“He was a tall, well-dressed, dignified man. He had a well-waxed mustache and a Van Dyke beard and wore glasses. He was proud of the ownership of Merrywood and kept it always looking neat and well-tended. He was somewhat autocratic, as was his wife. He was very much respected and well-liked by all.” (From Stone Pond p 58)
It was this well-liked man, Frances Stewart Kershaw, who designed St. Francis Chapel in 1926. Drawing his ideas from the peasant chapels in Europe, he made it look as if it had always been there. Kershaw had an esthetic sense, if not an educated palate, having worked at the Museum of Fine Arts in the department of Chinese and Japanese Art, first as a Keeper and later a Curator following in the in the footsteps of Okakura Kakuzo who was a Japanese aesthete and Curator of the Isabella Stewart Gardner Museum.
Kershaw was not a degreed expert, but he graduated from Harvard, taught English at Noble and Greenough and socialized among the elite art circle of Boston which included those connected with both the MFA and the Gardner Museum. He and his wife Justine lived on Bond Street in the South End and with her funds purchased Merrywood in 1916 after which they summered there until his death in 1930. He cultured a British accent and took on the role of the Lord of the Manor, entertaining guests and catering to the needs of his wealthy wife Justine and her sister Alberta. He took pride in his privileged place at the Estate, but was not above sweeping leaves from the entry.
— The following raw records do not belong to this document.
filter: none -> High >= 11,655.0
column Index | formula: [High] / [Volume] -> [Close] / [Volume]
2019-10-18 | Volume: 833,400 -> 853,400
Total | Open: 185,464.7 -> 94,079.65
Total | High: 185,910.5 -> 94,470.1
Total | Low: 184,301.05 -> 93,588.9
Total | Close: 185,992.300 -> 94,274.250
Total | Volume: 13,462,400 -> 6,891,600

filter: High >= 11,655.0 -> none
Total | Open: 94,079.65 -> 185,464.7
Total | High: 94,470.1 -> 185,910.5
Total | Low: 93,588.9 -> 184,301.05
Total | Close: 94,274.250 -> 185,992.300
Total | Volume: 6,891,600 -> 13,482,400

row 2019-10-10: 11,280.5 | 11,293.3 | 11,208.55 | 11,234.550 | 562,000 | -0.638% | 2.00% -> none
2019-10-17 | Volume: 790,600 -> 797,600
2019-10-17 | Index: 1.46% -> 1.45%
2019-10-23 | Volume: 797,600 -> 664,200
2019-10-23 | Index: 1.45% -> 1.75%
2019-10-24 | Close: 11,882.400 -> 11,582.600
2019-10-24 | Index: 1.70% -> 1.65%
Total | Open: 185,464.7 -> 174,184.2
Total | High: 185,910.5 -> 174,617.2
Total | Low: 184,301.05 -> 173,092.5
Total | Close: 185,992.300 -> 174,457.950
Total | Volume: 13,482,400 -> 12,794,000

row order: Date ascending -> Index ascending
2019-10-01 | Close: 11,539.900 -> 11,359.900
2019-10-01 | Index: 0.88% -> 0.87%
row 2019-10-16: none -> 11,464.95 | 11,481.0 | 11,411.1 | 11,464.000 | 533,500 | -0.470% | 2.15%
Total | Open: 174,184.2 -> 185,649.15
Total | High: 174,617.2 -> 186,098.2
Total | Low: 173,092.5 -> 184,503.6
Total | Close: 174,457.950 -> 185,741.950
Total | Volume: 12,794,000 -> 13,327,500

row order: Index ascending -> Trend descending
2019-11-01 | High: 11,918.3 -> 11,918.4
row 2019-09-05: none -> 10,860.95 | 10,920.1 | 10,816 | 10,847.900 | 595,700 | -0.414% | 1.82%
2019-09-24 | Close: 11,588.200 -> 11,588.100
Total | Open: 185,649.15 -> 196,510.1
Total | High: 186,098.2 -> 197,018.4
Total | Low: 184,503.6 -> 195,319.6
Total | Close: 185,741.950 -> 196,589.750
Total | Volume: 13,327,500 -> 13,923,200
The chapel project was his special contribution. Indulging his wife’s interest in religion It was used daily for morning services at 8 am and hosted many church groups who would come there for conferences and retreats. In the early days when there was a belfry, there was also a working fireplace, a touch that made it warm and welcoming both for early morning worshipers and group meetings when there was a chill. The chapel was reportedly in “intensive use” after it was built and Justine loved having attractive young clergymen around who would take charge of the schedule. So Mr. Kershaw was involved in the creation of this special little architectural gem and most likely had a few conversations with Mr. Allen about its decoration. Allen would have come to know him and understand his personality so that when the time came for a bust to memorialize him, the portrait was created from a personal place, using more than just a photograph or painting to guide him. He could show his personality, and so he did. Agnes Allen gives this accounting:
“In 1930, he made a marble bust of Mr. Kershaw to go in their home in New Hampshire. Originally, it was to go in their memorial chapel, but it was finally placed in the house and a St. Francis tablet made for the chapel. Mrs. Kershaw broke into tears when she saw the bust – so like her husband, and she wrote afterward, ‘I like to think there is in the world something so beautiful as this portrait you have created. The face as I saw it today is entirely familiar, with all the loveliness of character I am accustomed to see there, but with a new radiance with which I am not so familiar. It was because of this look that I sent for you. You have caught it and developed it astonishingly; and now my husband stands transfigured before me with this marvelous beauty!’ Mrs. Kershaw’s friend and agent, so to speak, more recently caretaker of Mrs. Jack Gardiner’s palace, seemed equally delighted and impressed with the likeness. I, too, felt this radiant beauty she spoke of.”
Since the whereabouts of the bust have not yet been discovered, only a picture of a painted portrait can be shown and an old out-of-focus photograph of what is most likely the plaster copy of the original clay model from which Allen would have carved the marble bust.
It is perhaps interesting to note that Samuel Dacre Bush, who bought a copy of Torso of a Dancing Girl, owned a Mansion Estate in Marlborough he called “Windacre by the Mountains.” He was almost certainly friends of the Kershaws since he is recorded as a patron of the arts and friends with Tarbell, Benson and Sargent. He also owned property in Boston so he was part of the Boston elite art circle.
Adio DiBiccari, Allen’s student, lived for a while at the Kershaw Estate on Stone Pond. His story and his involvement there are recorded in Stone Pond and in Adio diBiccari, A Life in Art.